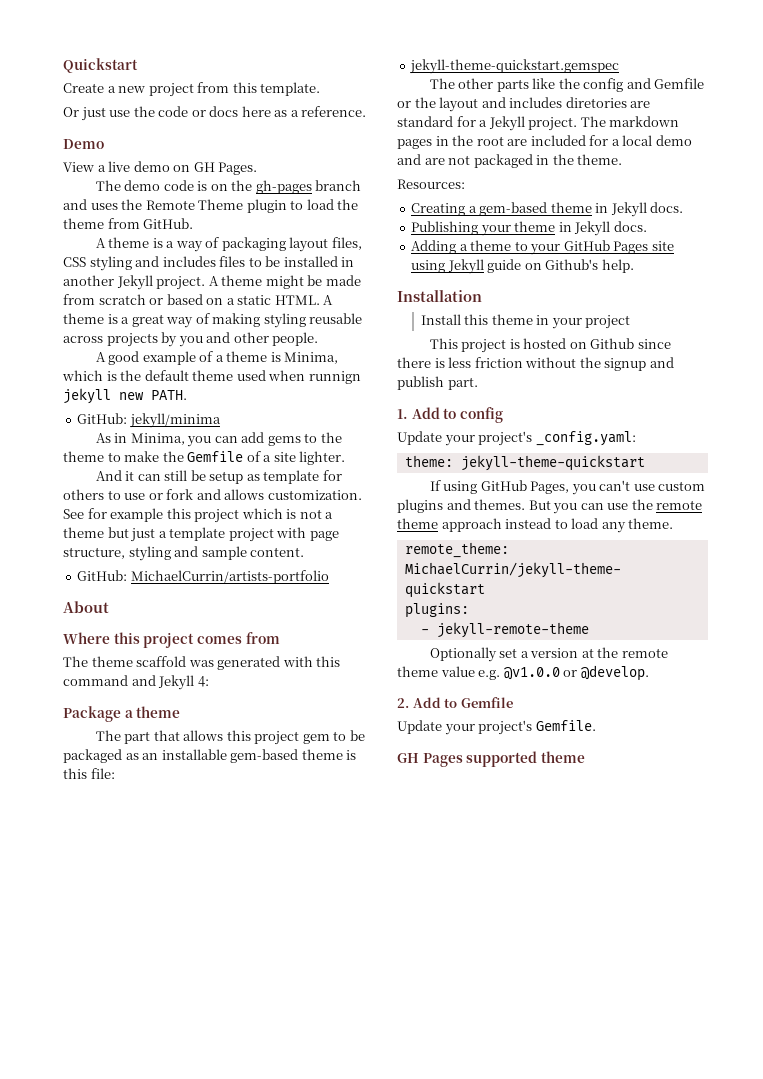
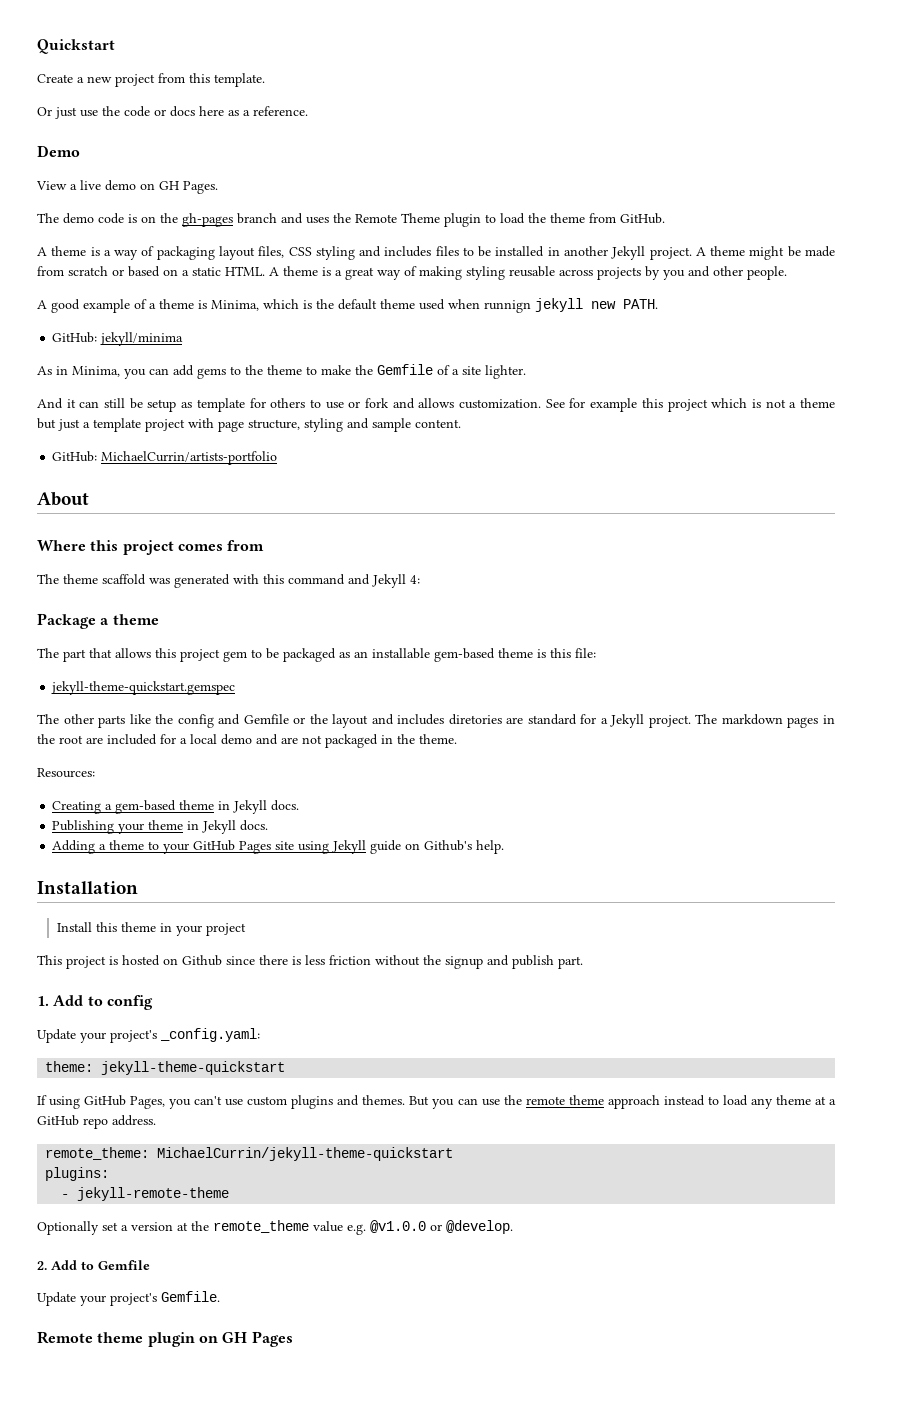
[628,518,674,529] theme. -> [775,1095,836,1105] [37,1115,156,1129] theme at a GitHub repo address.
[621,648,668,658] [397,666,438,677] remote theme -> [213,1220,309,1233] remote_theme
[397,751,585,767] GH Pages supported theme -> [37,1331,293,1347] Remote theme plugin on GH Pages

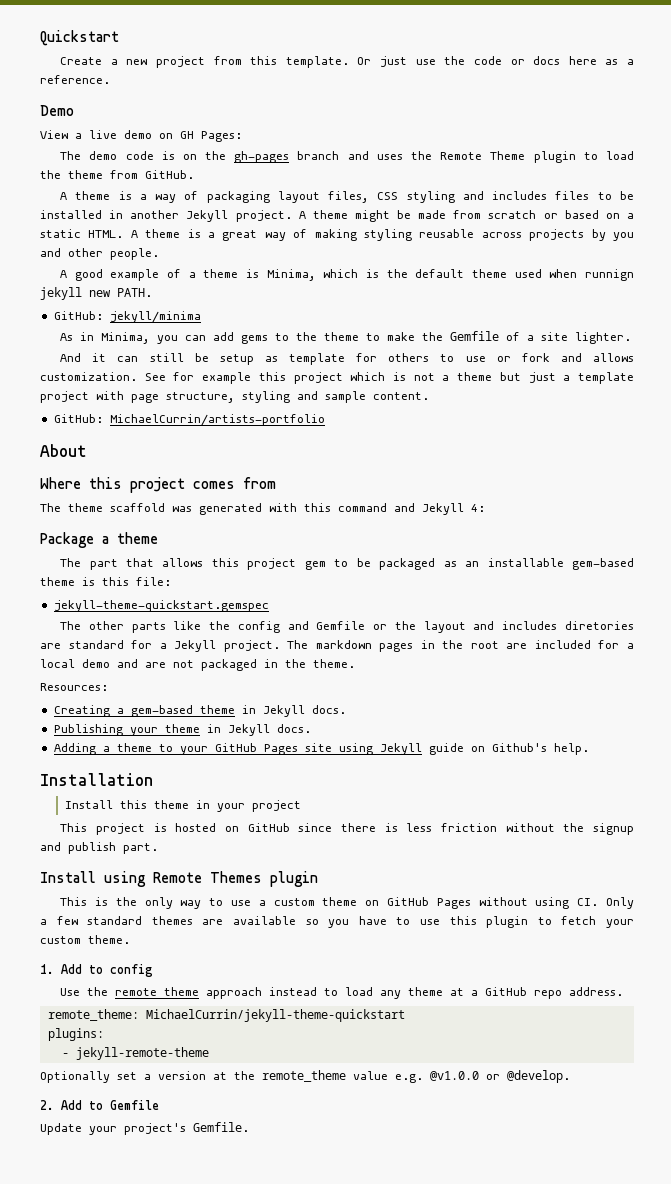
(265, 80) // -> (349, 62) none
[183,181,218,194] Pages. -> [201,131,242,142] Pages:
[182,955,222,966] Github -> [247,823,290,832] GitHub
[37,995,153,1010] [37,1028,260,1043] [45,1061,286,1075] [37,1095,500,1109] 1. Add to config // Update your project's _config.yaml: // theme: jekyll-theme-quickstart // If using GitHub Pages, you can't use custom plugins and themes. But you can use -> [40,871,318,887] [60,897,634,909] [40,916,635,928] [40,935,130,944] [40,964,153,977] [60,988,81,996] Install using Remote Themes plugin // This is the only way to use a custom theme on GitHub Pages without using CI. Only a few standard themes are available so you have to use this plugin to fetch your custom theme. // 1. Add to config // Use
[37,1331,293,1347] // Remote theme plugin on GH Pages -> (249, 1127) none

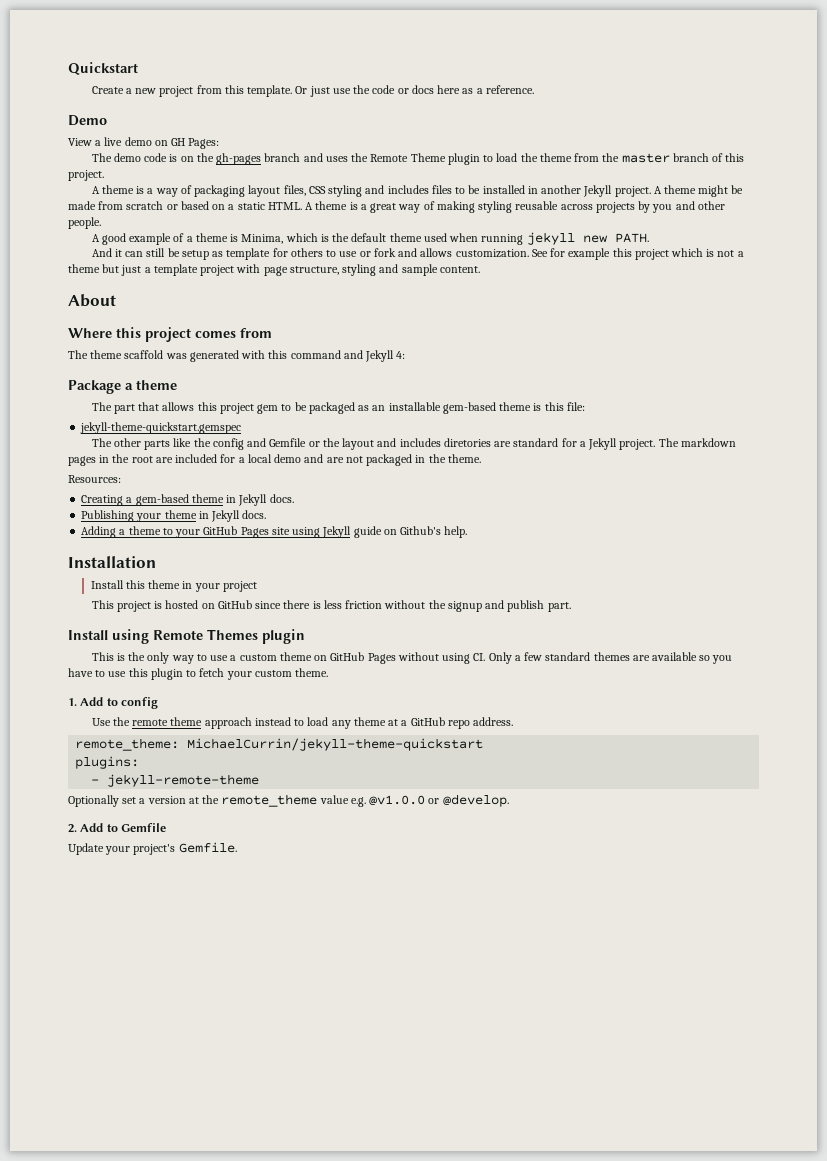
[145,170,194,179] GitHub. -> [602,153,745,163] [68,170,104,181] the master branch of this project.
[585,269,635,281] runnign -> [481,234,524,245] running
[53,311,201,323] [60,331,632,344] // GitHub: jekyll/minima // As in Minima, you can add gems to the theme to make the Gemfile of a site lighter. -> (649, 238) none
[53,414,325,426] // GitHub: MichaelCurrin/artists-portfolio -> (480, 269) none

= Assignment =
When a line in the records above holds "none", that line is to be reported.

= Output below =
(265, 80) // -> (349, 62) none
[37,1331,293,1347] // Remote theme plugin on GH Pages -> (249, 1127) none
[53,311,201,323] [60,331,632,344] // GitHub: jekyll/minima // As in Minima, you can add gems to the theme to make the Gemfile of a site lighter. -> (649, 238) none
[53,414,325,426] // GitHub: MichaelCurrin/artists-portfolio -> (480, 269) none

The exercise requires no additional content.